**MATERIALS PROVIDED**:

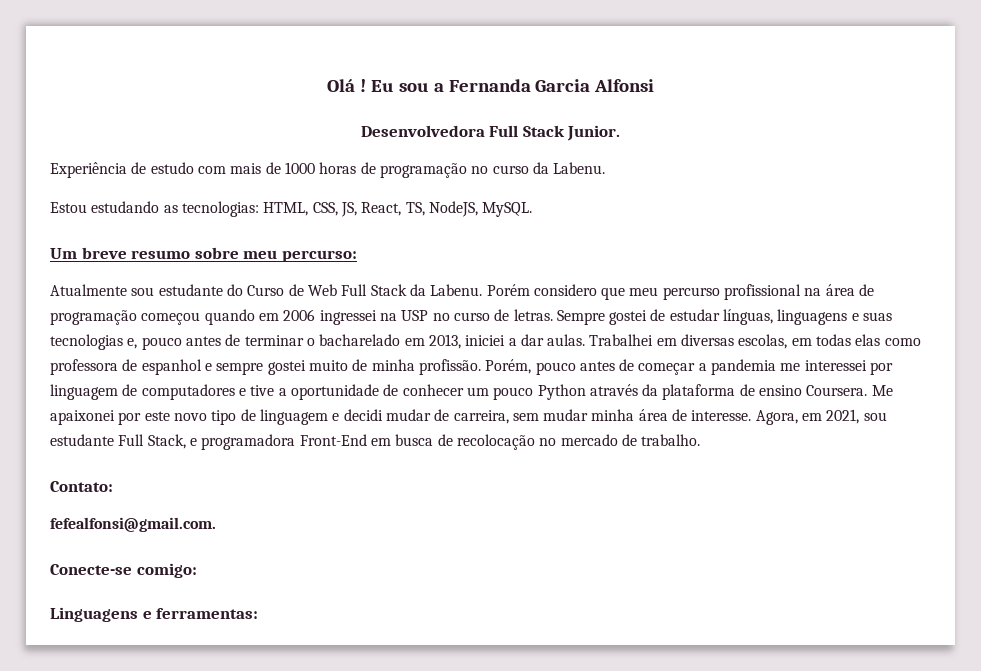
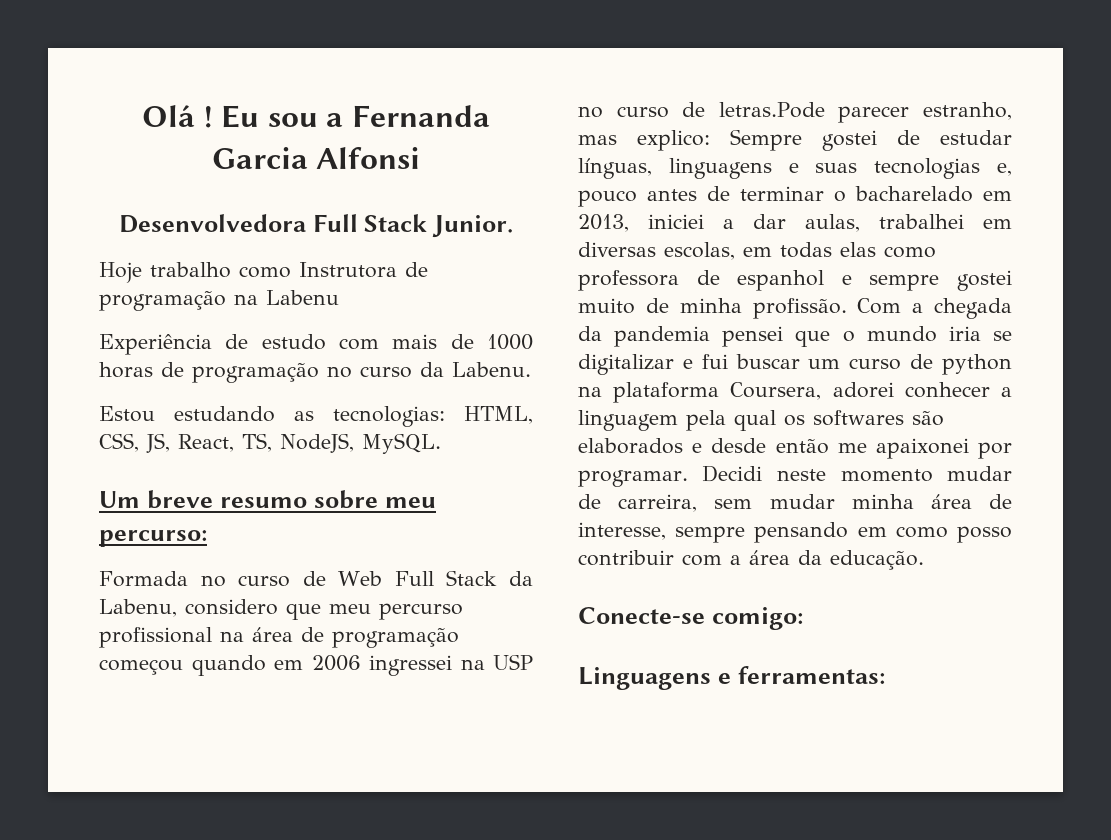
(621, 133) none -> [99,262,428,283] [99,290,339,311] // Hoje trabalho como Instrutora de programação na Labenu
[50,284,285,296] Atualmente sou estudante do Curso -> [99,571,291,587] Formada no curso
[430,284,530,296] Labenu. Porém -> [99,599,177,617] Labenu,
[513,309,553,321] letras. -> [718,102,1012,123] [578,130,710,151] letras.Pode parecer estranho, mas explico:
[547,334,654,346] aulas. Trabalhei -> [805,214,964,232] aulas, trabalhei
[485,359,894,375] [50,384,893,400] [50,409,383,425] Porém, pouco antes de começar a pandemia me interessei por linguagem de computadores e tive a oportunidade de conhecer um pouco Python através da plataforma de ensino Coursera. Me apaixonei por este novo tipo de linguagem e decidi -> [857,298,1012,319] [578,326,1012,347] [578,354,1012,375] [578,382,1012,403] [578,410,944,431] [578,438,1012,459] [578,465,933,487] Com a chegada da pandemia pensei que o mundo iria se digitalizar e fui buscar um curso de python na plataforma Coursera, adorei conhecer a linguagem pela qual os softwares são elaborados e desde então me apaixonei por programar. Decidi neste momento
[691,409,887,425] [50,434,701,450] [50,481,113,492] [50,517,216,532] interesse. Agora, em 2021, sou estudante Full Stack, e programadora Front-End em busca de recolocação no mercado de trabalho. // Contato: // fefealfonsi@gmail.com. -> [578,522,1012,543] [578,550,924,570] interesse, sempre pensando em como posso contribuir com a área da educação.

**YOUR GOAL**: All lines in the preceding records that hold the word "Porém" need to be copied.

**TASK ANSWER**:
[430,284,530,296] Labenu. Porém -> [99,599,177,617] Labenu,
[485,359,894,375] [50,384,893,400] [50,409,383,425] Porém, pouco antes de começar a pandemia me interessei por linguagem de computadores e tive a oportunidade de conhecer um pouco Python através da plataforma de ensino Coursera. Me apaixonei por este novo tipo de linguagem e decidi -> [857,298,1012,319] [578,326,1012,347] [578,354,1012,375] [578,382,1012,403] [578,410,944,431] [578,438,1012,459] [578,465,933,487] Com a chegada da pandemia pensei que o mundo iria se digitalizar e fui buscar um curso de python na plataforma Coursera, adorei conhecer a linguagem pela qual os softwares são elaborados e desde então me apaixonei por programar. Decidi neste momento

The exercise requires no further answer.